The FAQ is intended to answers questions people have asked me at least semi-frequently or I feel need airing.

Question index

  1. What is word2x?
  2. How do I compile word2x?
  3. What hacking is required to compile word2x?
  4. word2x emits strange messages when processing the document.
  5. word2x does not handle tab characters
  6. Some of my document is in the wrong order or missing
  7. word2x generates no output.
  8. word2x output duplicates some of the text.
  9. word2x output includes some junk.
  10. word2x dumps core given <a given document>
  11. word2x misses all the structure
  12. Word2x output prints differently from the original word document.
  13. What is currently happenning?

Quesions

What is word2x?

word2x is a program for extracting the text from wod .DOC files (RTF is not supported at present, see below) and hopefully retiaining most of the structure of the document. Even when word2x misses the structure it a much better solution than using the tarditional UNIX tools designed for binaries, for example strings.

The present version's understanding of the binary formatting information is approximately nil, so there is a considerable body of code designed to guess the structure.
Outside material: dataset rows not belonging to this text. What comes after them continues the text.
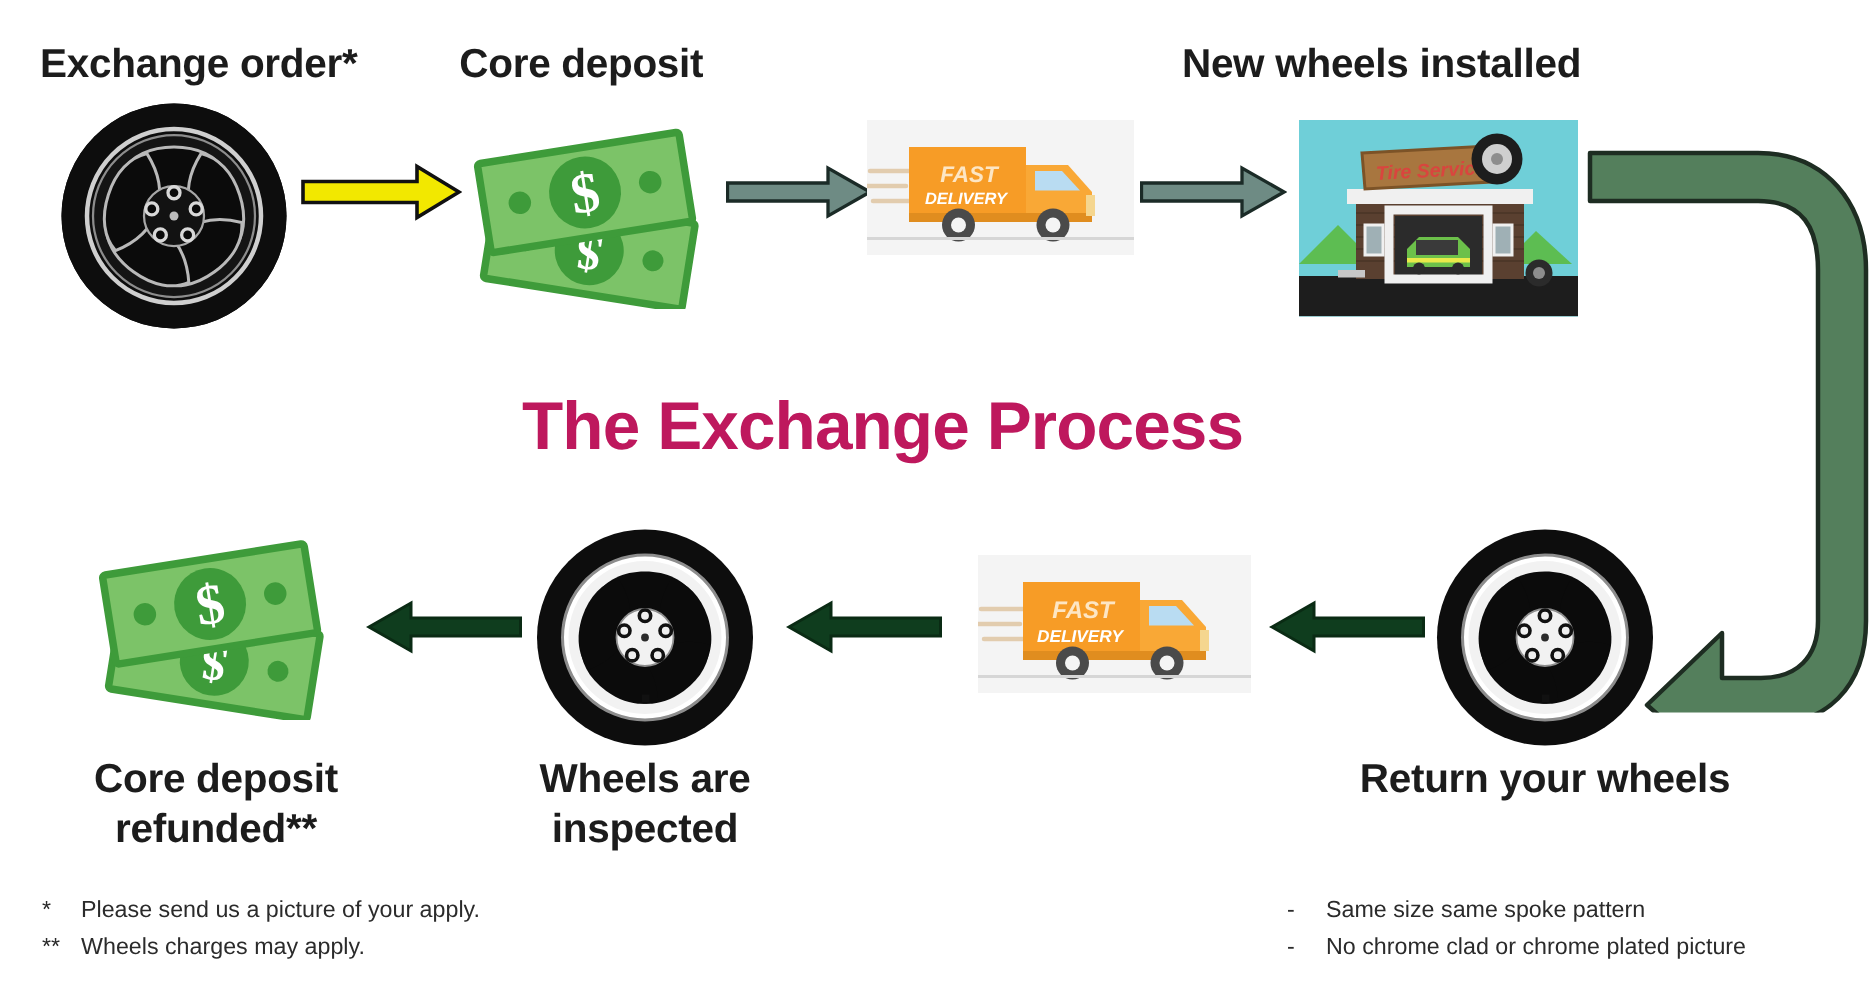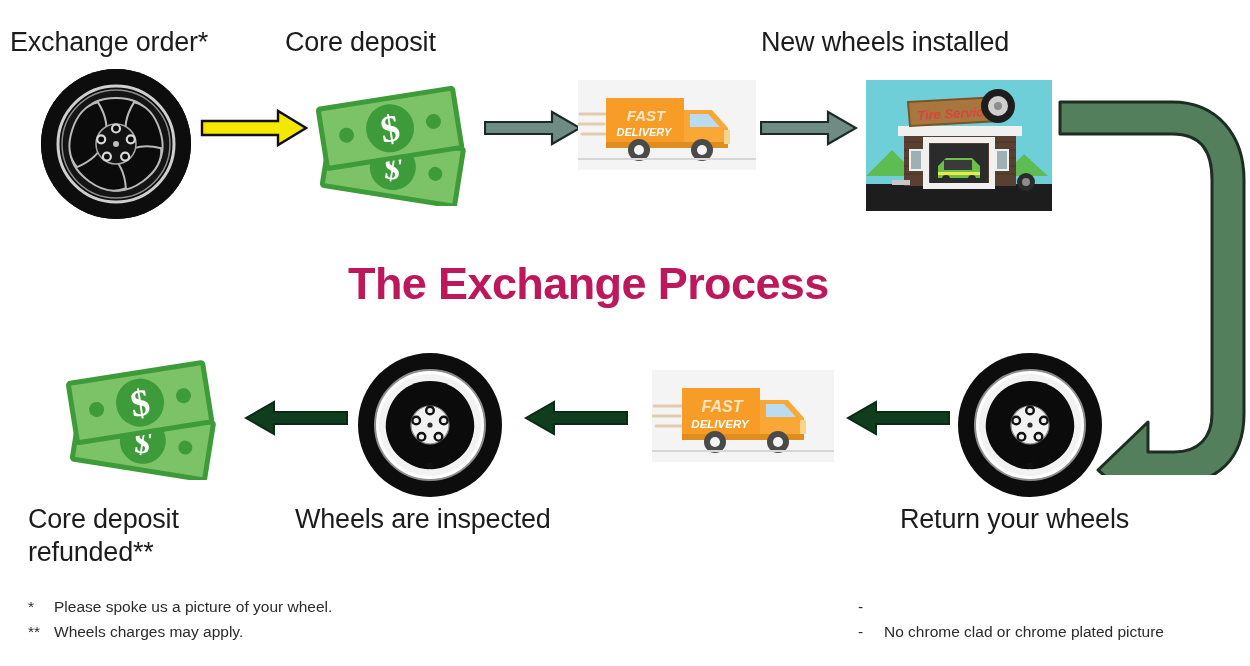"Exchange order*" .label { font-weight: 400 -> 700; text-align: none -> center }
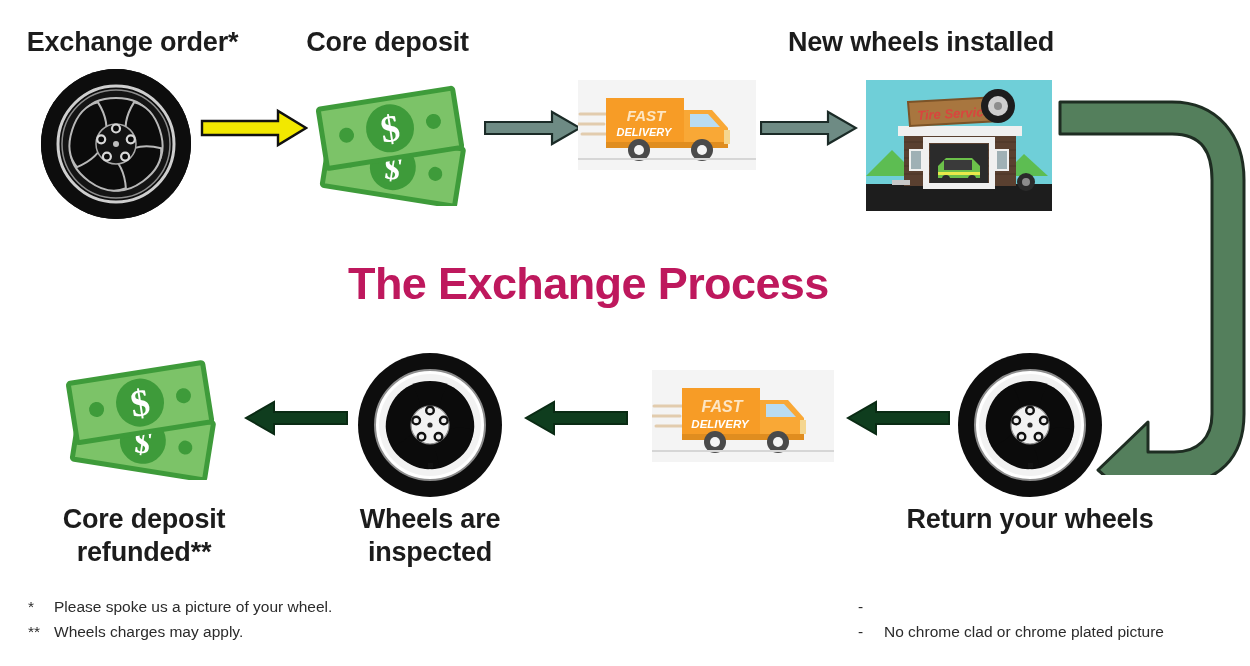"Please spoke us a picture" span { text: spoke us a picture of your wheel -> send us a picture of your apply }
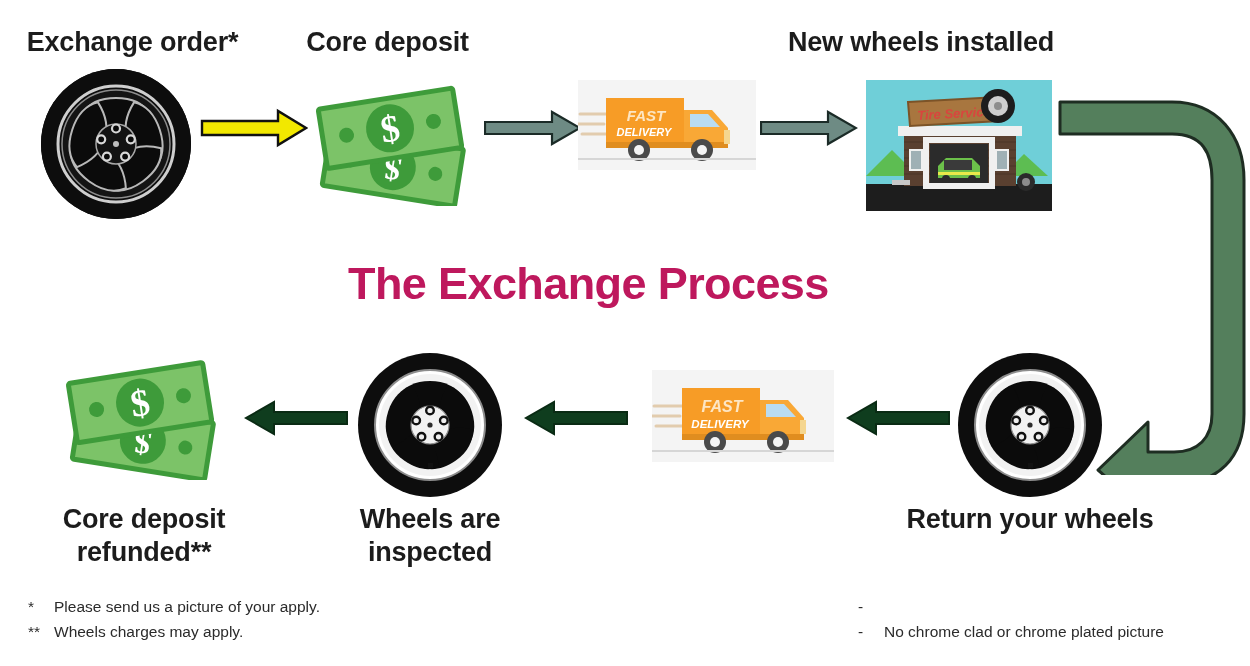"Same size same spoke pattern" span { html: none -> <span>Same size same spoke pattern</span> }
Given my test documents word2x figures out most of the structure.

I am aware of some documents that lack all the hints word2x looks for and appear as plain text. If anyone has such a document and a fix that does not mess up other documents, I would like to know.

How do I compile word2x?

Compiling the development version is left as a challenge and may not be possible. It is a snapshot of my current development source tree, with a few things left out (for legal or ethical reasons). Complains about things being incomplete will not be accepted.

The last complete version should produce a makefile and config.h file that will allow to type "make" and let make do the rest. Microsoft users will need gmake due to the lack of features in nmake. There may be some fixes for things that have arisen in the source directory and these have been applied to the source here. The first fix to word2x-0.002 fixes some header file problems that managed not to affect most people.

What hacking is required to compile word2x?

Hopefully none :-) I am attempting to eliminate the platform specific problems (compiler bugs, no ranlib on SGI, ANSI violations, etc). Various platforms still have problems that have not been fixed yet.

Word2x generates strange messages

This answer also explains why you get junk it the extracted text.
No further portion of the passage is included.